Surmonter les difficultés rencontrées dans la mise en œuvre de l’EA 2010

La visite de David Nielsen a permis de voir comment l’EA 2010 va se terminer d’ici à mai. Le représentant de la Caritas danoise a recueilli auprès de ses interlocuteurs de terrain les difficultés et doléances dont certaines ont été prises en compte dans le budget du EA 2011.

Un seul puits alimente le camp de Kounoungou en eau

La rencontre avec les coordonnateurs des secteurs à Guereda, avec l’équipe programmes à la Coordination d’Abéché ont permis de recenser les difficultés cruciales rencontrées dans la mise en œuvre du EA 2010. Dans le secteur Eau, la difficulté majeure est le problème de source de production d’eau au camp de Kounoungou. Ce camp ne dispose que d’un puits qui continue de fournir de l’eau aux 17 000 réfugiés soudanais. Au camp de Milé, la situation est meilleure mais la panne d’un générateur survenue début 2011 préoccupe les agents en charge du secteur. Ces difficultés sont sur toutes les lèvres au point que le coordinateur Ahmat PAYOUNI en est arrivé à poser cette doléance au représentant du bailleur danois. La Project manager, Julie Razongles, en accord avec les responsables du secteur réfléchissent à trouver une solution à ces deux problèmes quitte à réaménager le budget de l’EA 2011.
Dans le domaine de l’agriculture, l’inquiétude est que les activités ne sont pas rétroactives et donc ne peuvent attendre le lancement officiel du EA. La campagne pluviale va bientôt commencer et il faut démarrer certaines activités sans quoi elles seront irrattrapables.
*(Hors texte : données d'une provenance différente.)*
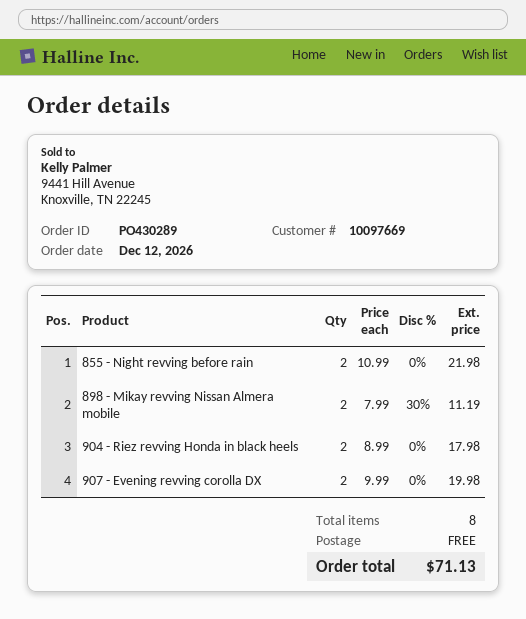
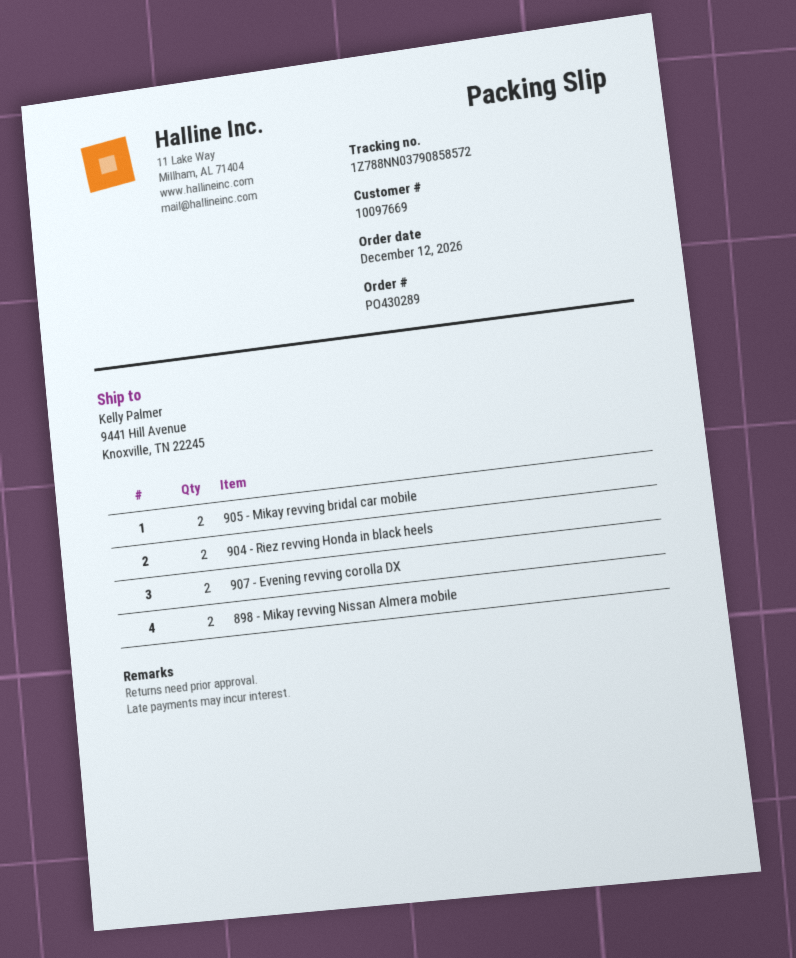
855 - Night revving before rain: 2 -> none
905 - Mikay revving bridal car mobile: none -> 2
Il a été convenu que la campagne soit lancée en attendant que la Confédération Caritas Internationalis fasse l’appel au don en destination de ses membres. La vétusté du parc auto reste une grande préoccupation. Le Coordinateur, la voie la mieux autorisée n’a pas manqué de plaider en faveur d’un renouvellement des véhicules mis en circulation depuis sept ans. La Project manager a annoncé un début de solution à cette question. Mlle Razongles a informé qu’il est prévu l’achat d’un véhicule 4X4 pour la base de Guereda. Une autre préoccupation et non des moindre est la baisse de financements des opérations d’urgence. Le constat a été fait une fois de plus par le Coordinateur Payouni qui s’est ensuite posé la question de savoir comment mobiliser les partenaires sur l’urgence à l’Est du Tchad sachant que le retour des réfugiés soudanais n’est pas pour demain. Cette baisse de financement s’explique par la survenue de nouvelles urgences à travers le monde notamment en Libye, au Japon ou encore à Haïti. Une dernière question qui a suscité un débat, la question d’encouragement donné en nature ou en espèces aux membres des différents comités sectoriels. La tendance actuelle est à l’appropriation des activités des secteurs par les réfugiés. L’UNHCR qui a le mandat de la protection des réfugiés a supprimé toutes primes d’encouragement naguère donnée aux réfugiés qui s’engagent dans les activités d’intérêts public tels que les comités de l’Eau, d’Assainissement ou encore des services sociocommunautaires. En tant que responsable des secteurs ci-haut cités, il a été demandé que SECADEV réfléchisse à une forme d’encouragement à donner aux réfugiés qui s’engagent dans ces travaux.
Si ces difficultés sont surmontées, l’EA 2011 a de chance de bien démarrer comme le constate Razongles en rassurant que le projet a mobilisé plus de 50% de son budget avant son lancement.